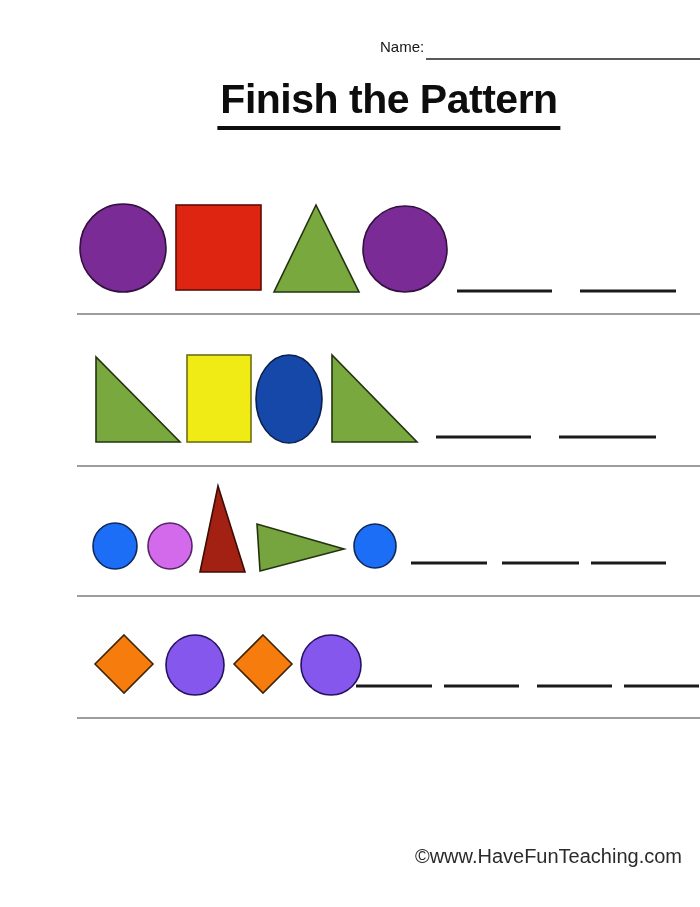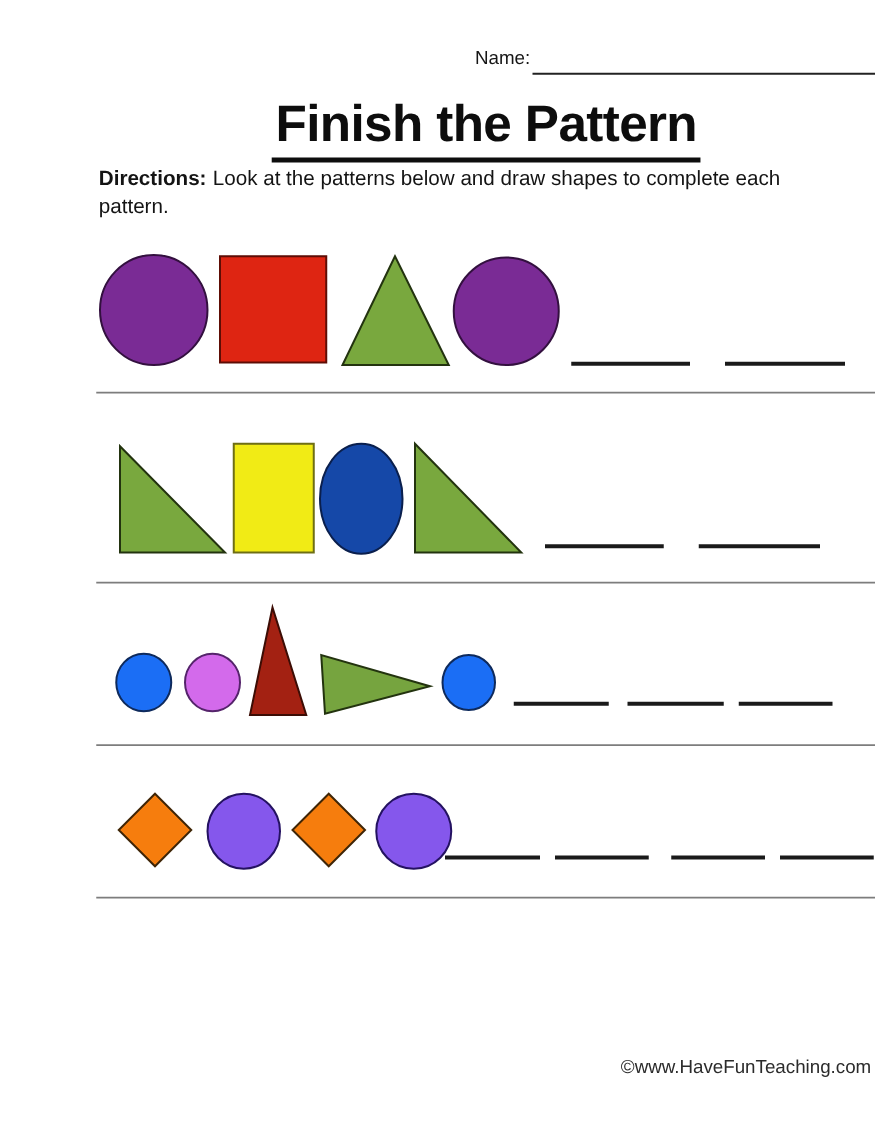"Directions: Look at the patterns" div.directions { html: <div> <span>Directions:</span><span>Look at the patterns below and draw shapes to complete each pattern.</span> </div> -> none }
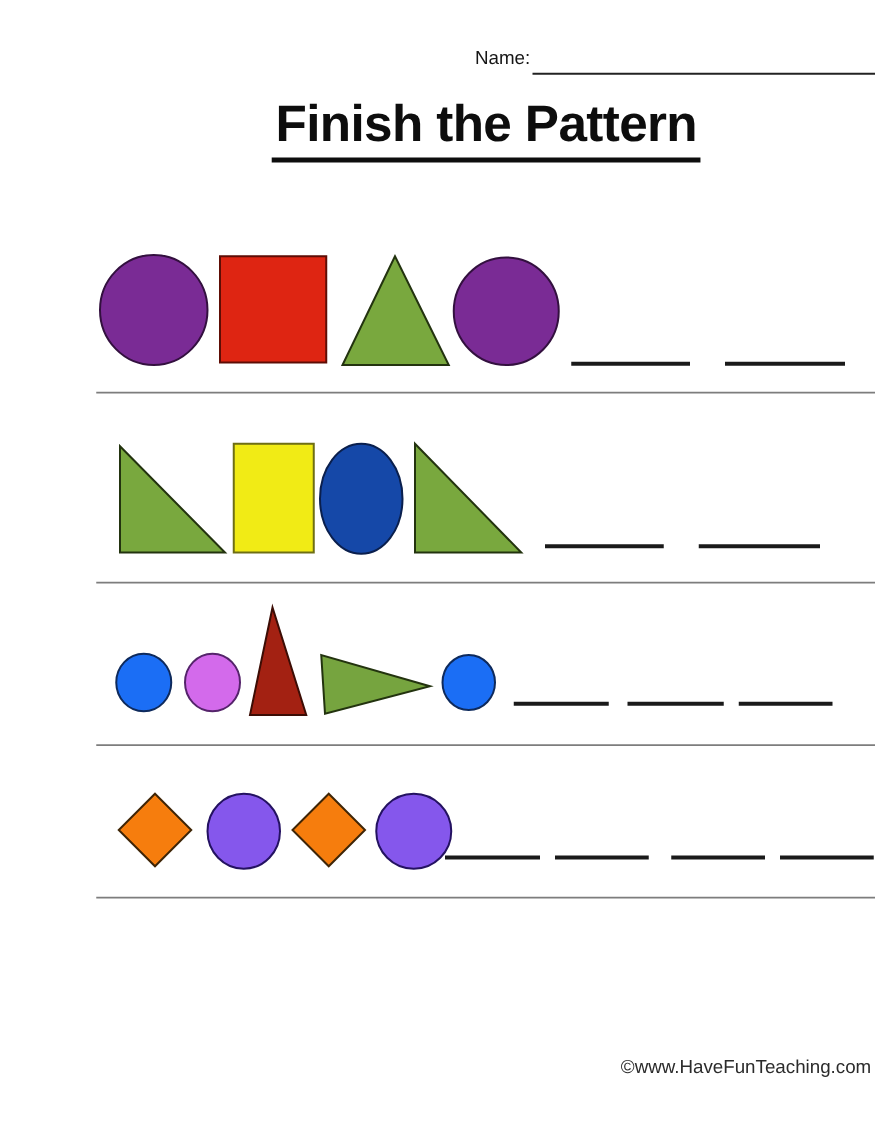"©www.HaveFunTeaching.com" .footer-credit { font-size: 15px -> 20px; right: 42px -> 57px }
---
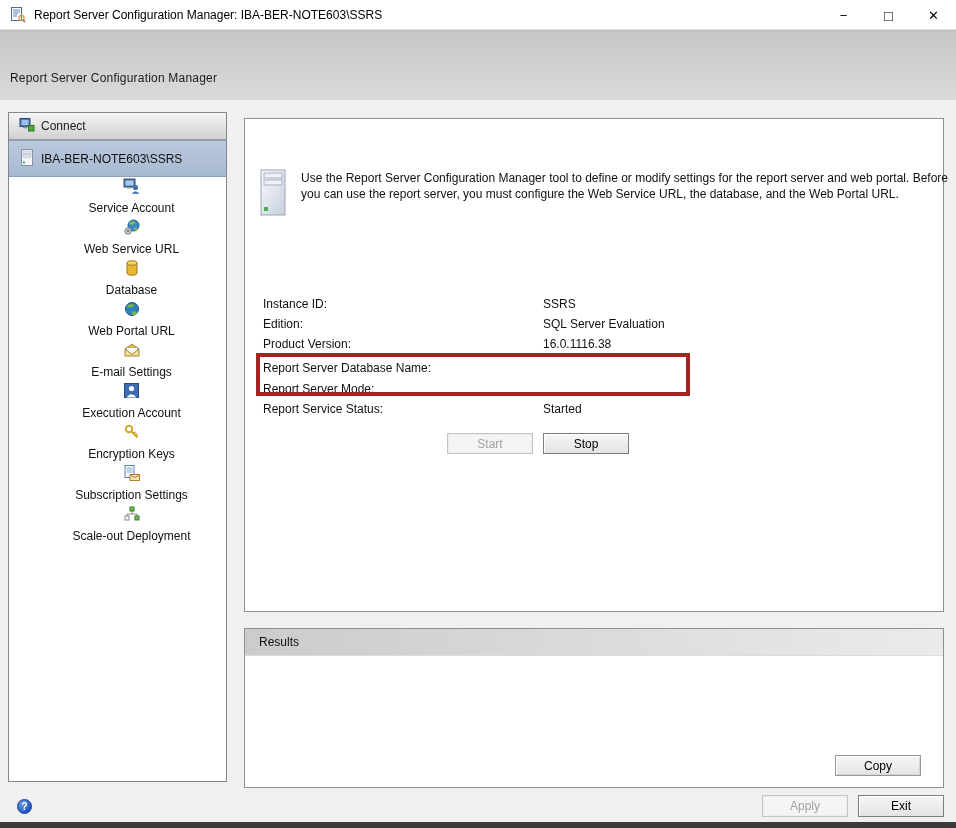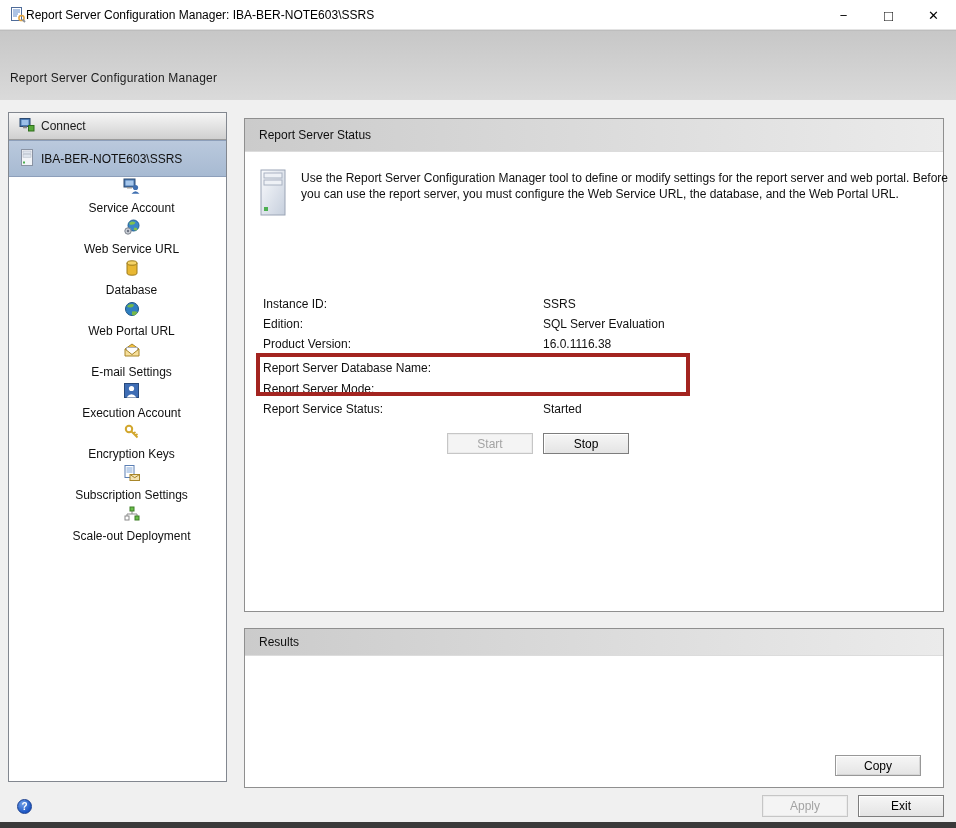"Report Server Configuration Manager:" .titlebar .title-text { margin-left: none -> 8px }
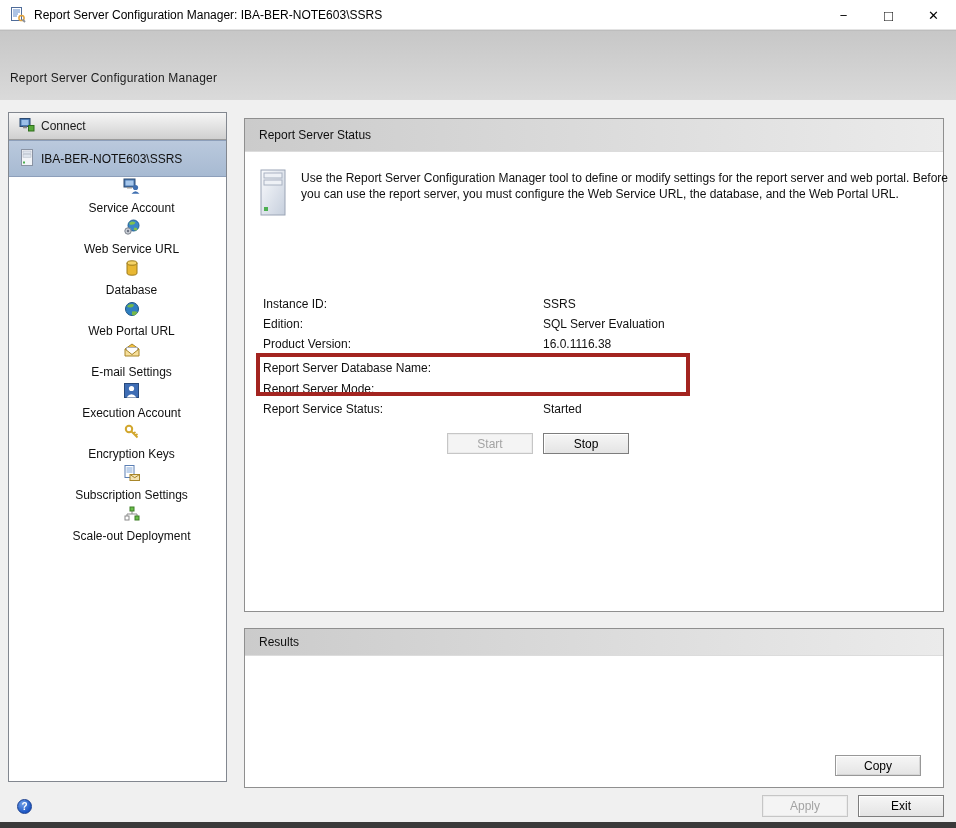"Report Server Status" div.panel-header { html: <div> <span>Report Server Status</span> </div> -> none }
---
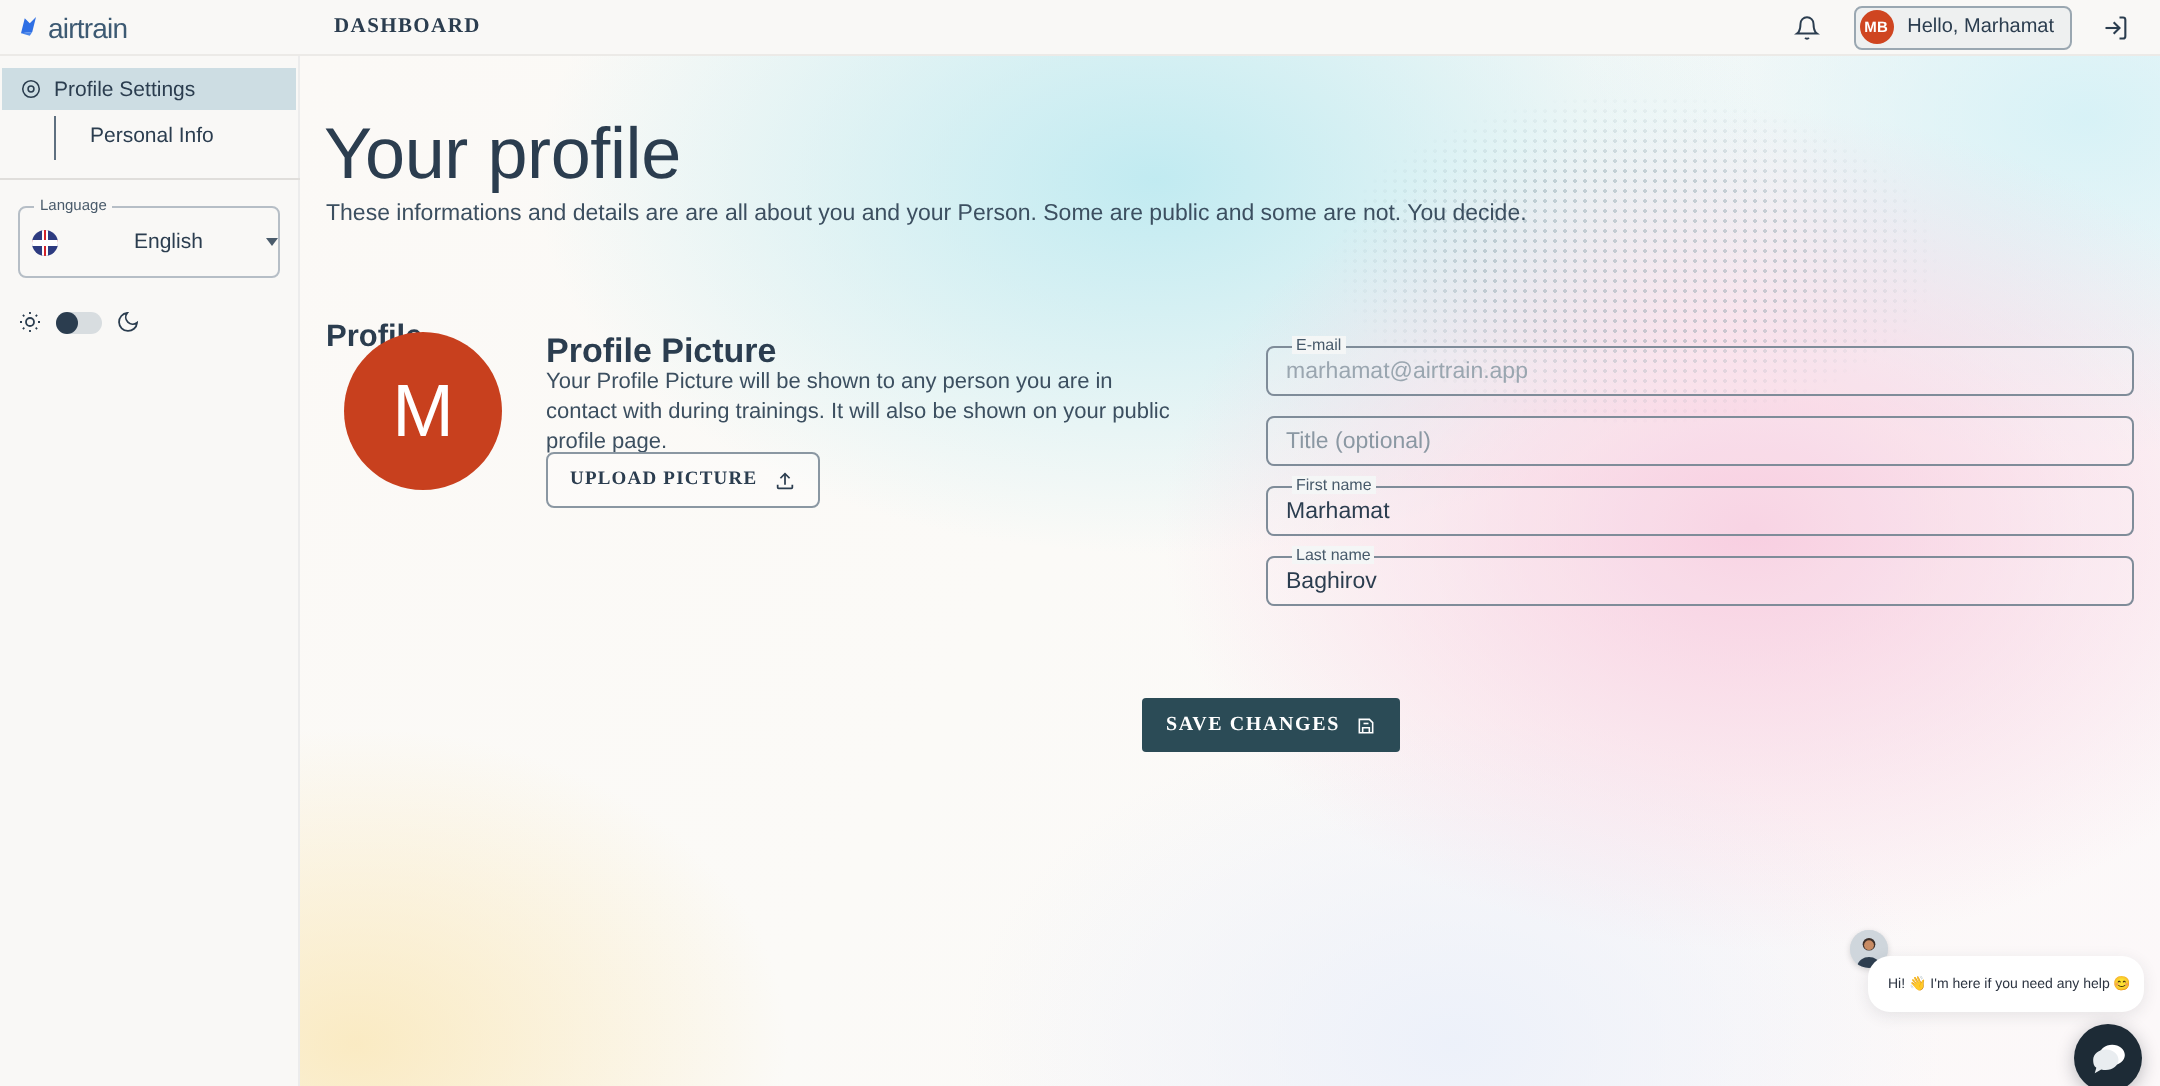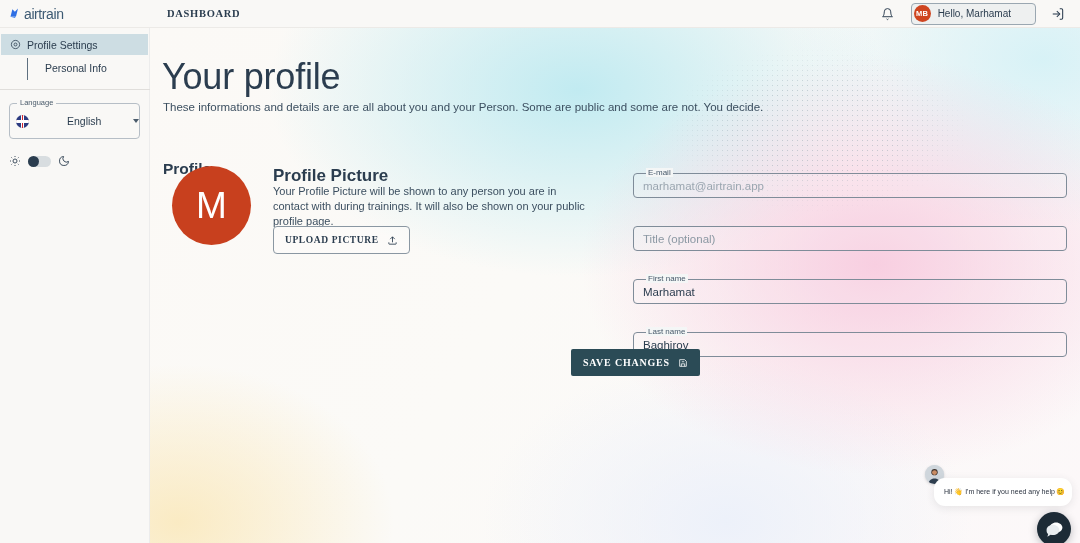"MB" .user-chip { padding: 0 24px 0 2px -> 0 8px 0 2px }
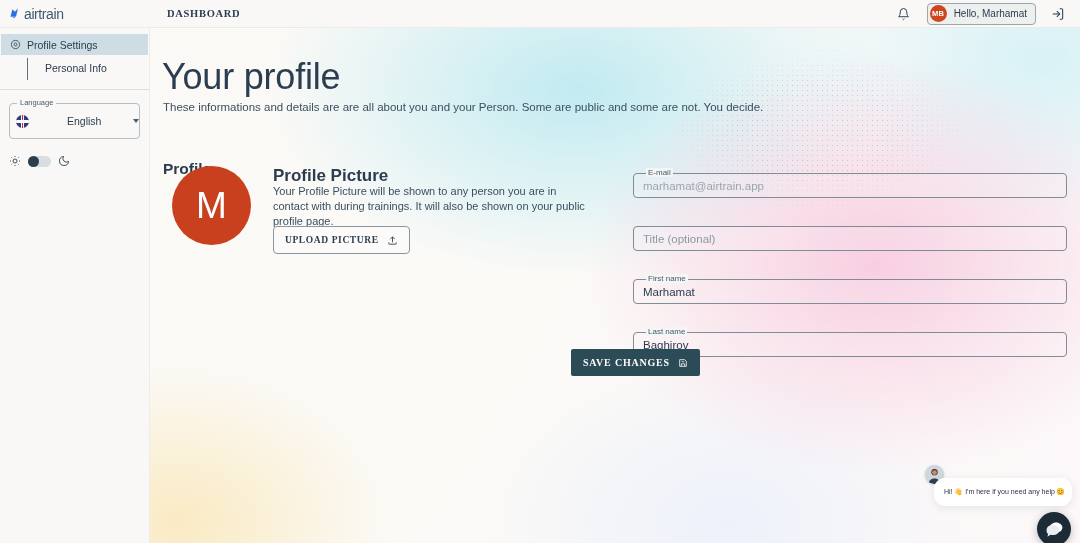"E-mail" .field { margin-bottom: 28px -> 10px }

Task requirements :: Return exactly the lines that appear in the data above between the line containing "html: <div> <span>Directions:</span><span>Look" and the line containing "font-size: 15px ->", both of which are included, and leave the pictures out.

Exercise answer ::
"Directions: Look at the patterns" div.directions { html: <div> <span>Directions:</span><span>Look at the patterns below and draw shapes to complete each pattern.</span> </div> -> none }
"©www.HaveFunTeaching.com" .footer-credit { font-size: 15px -> 20px; right: 42px -> 57px }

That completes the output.